What the task asks :: Give back, unaltered, the lines from the one with "border: 4px solid" to the end of the material, omitting pictures.

Records provided ::

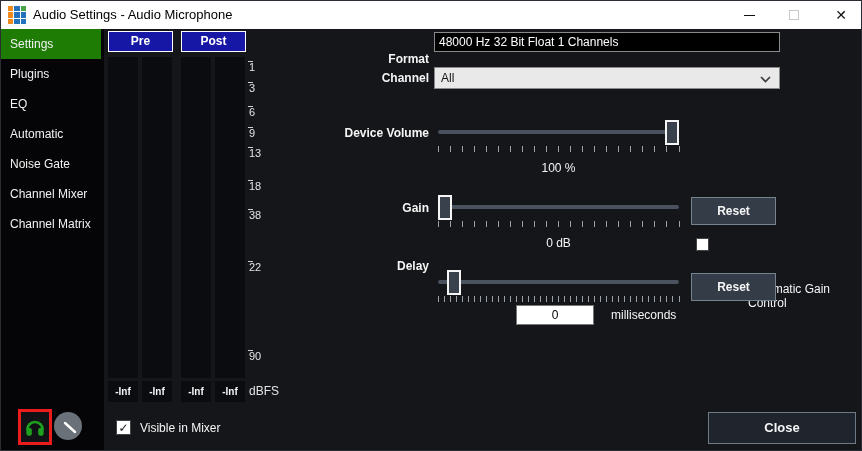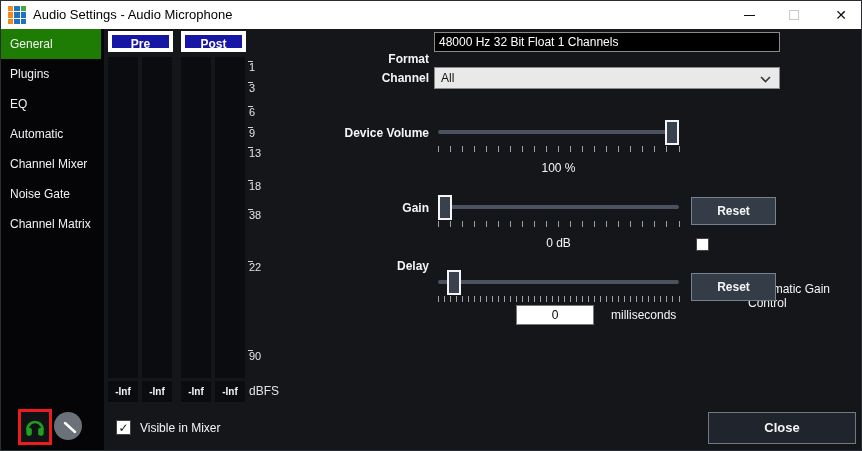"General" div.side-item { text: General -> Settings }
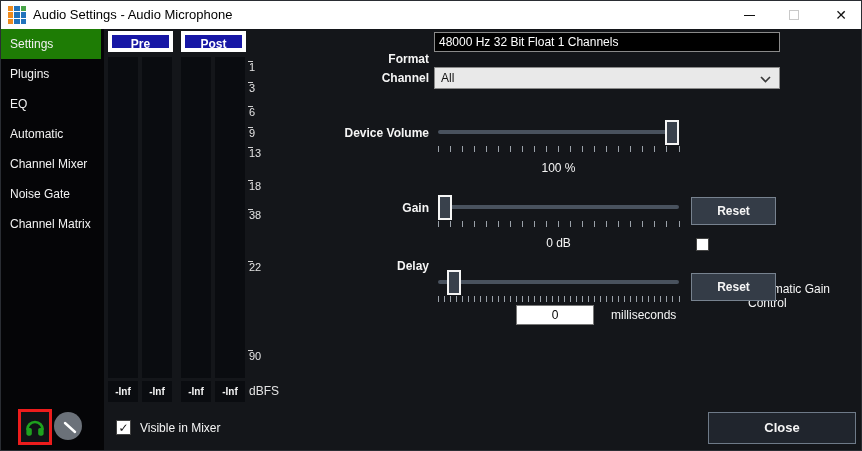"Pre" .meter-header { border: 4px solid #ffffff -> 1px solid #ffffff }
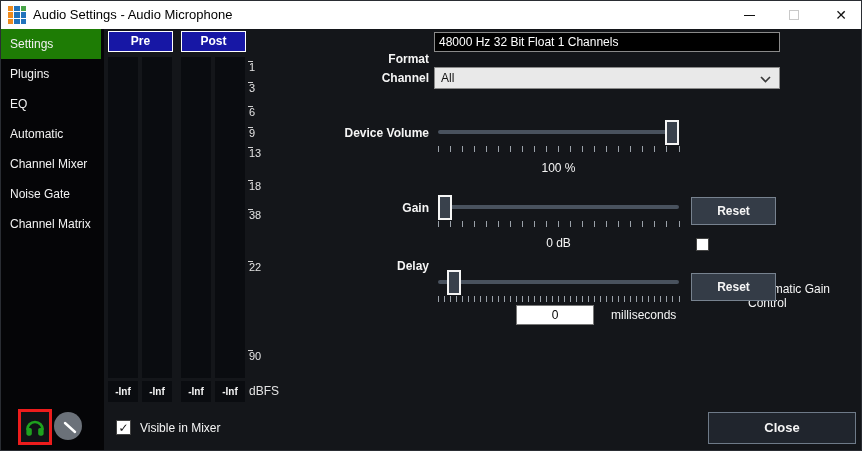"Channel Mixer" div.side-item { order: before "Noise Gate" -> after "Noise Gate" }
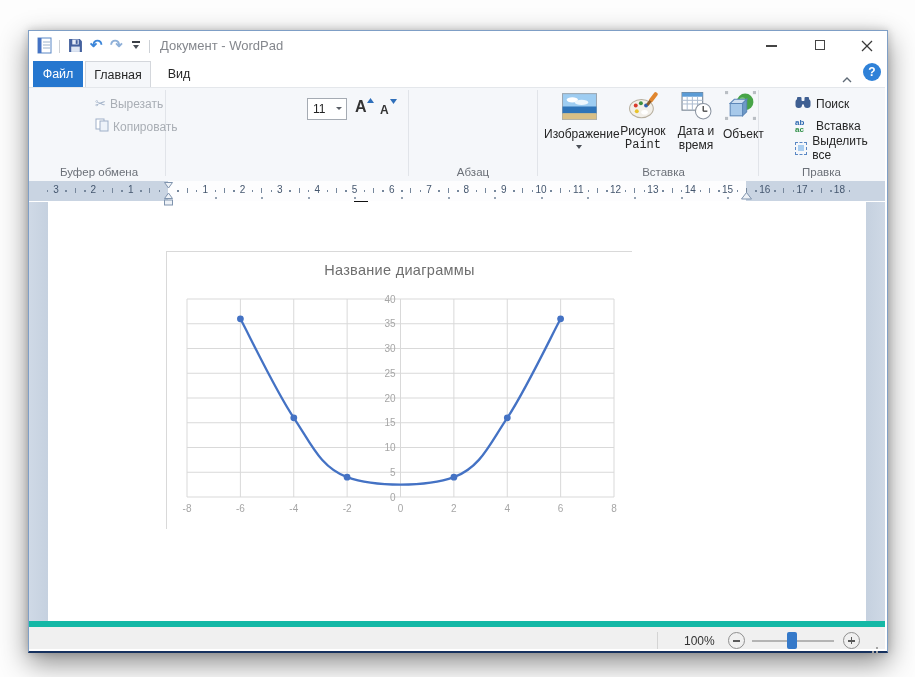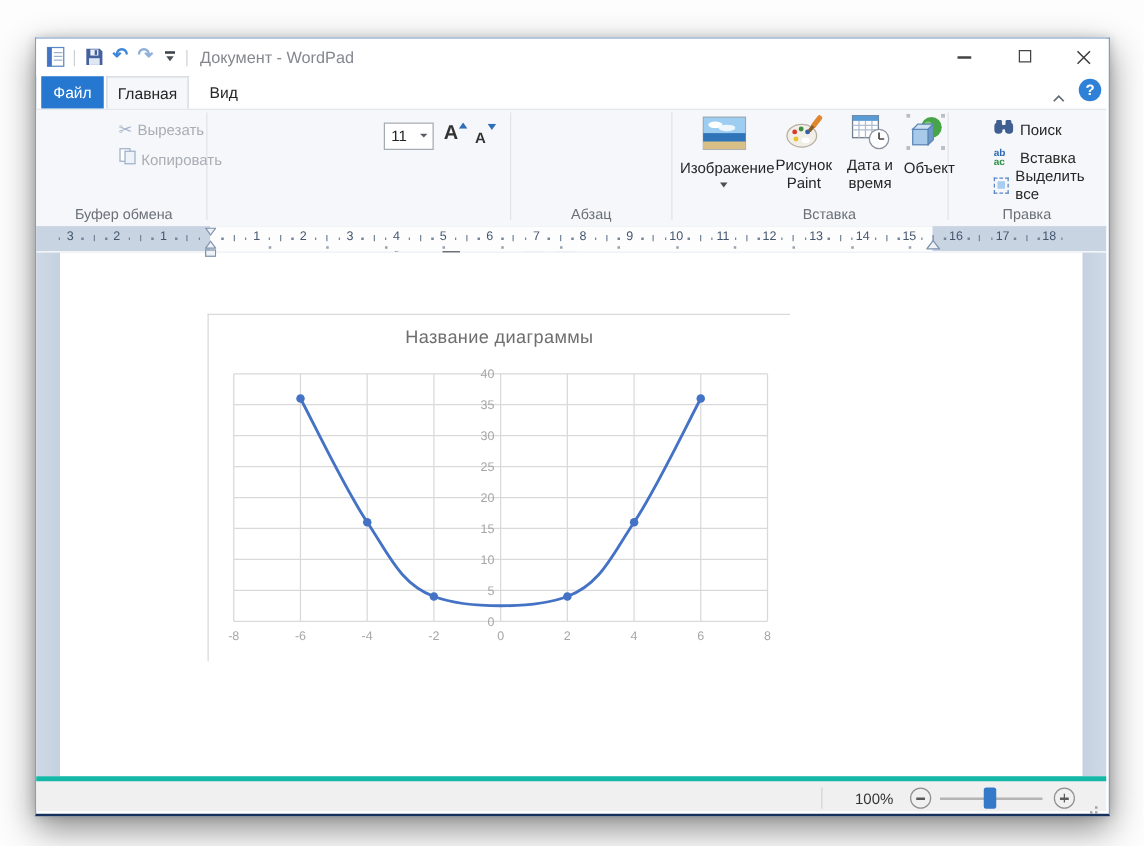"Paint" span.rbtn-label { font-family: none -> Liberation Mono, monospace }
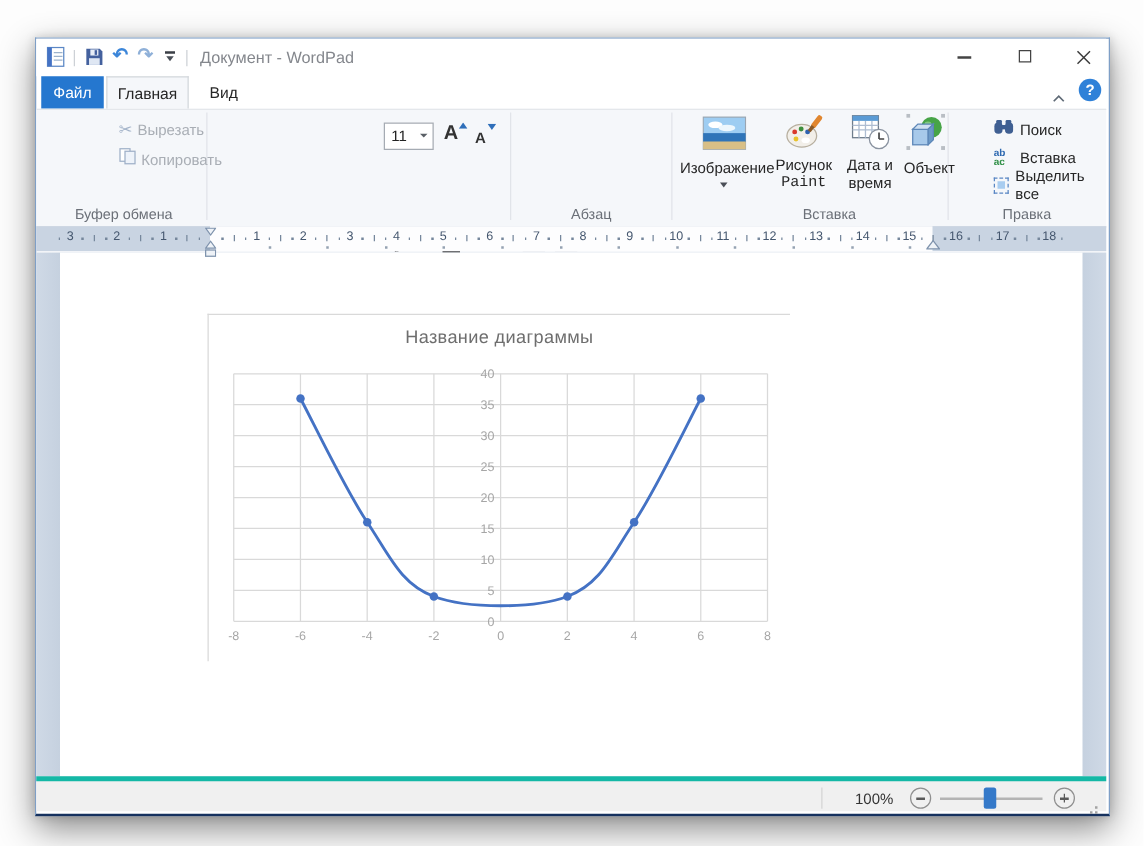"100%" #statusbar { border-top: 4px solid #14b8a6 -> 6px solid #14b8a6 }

Solution to the problem ::
"Pre" .meter-header { border: 4px solid #ffffff -> 1px solid #ffffff }
"Channel Mixer" div.side-item { order: before "Noise Gate" -> after "Noise Gate" }
"Paint" span.rbtn-label { font-family: none -> Liberation Mono, monospace }
"100%" #statusbar { border-top: 4px solid #14b8a6 -> 6px solid #14b8a6 }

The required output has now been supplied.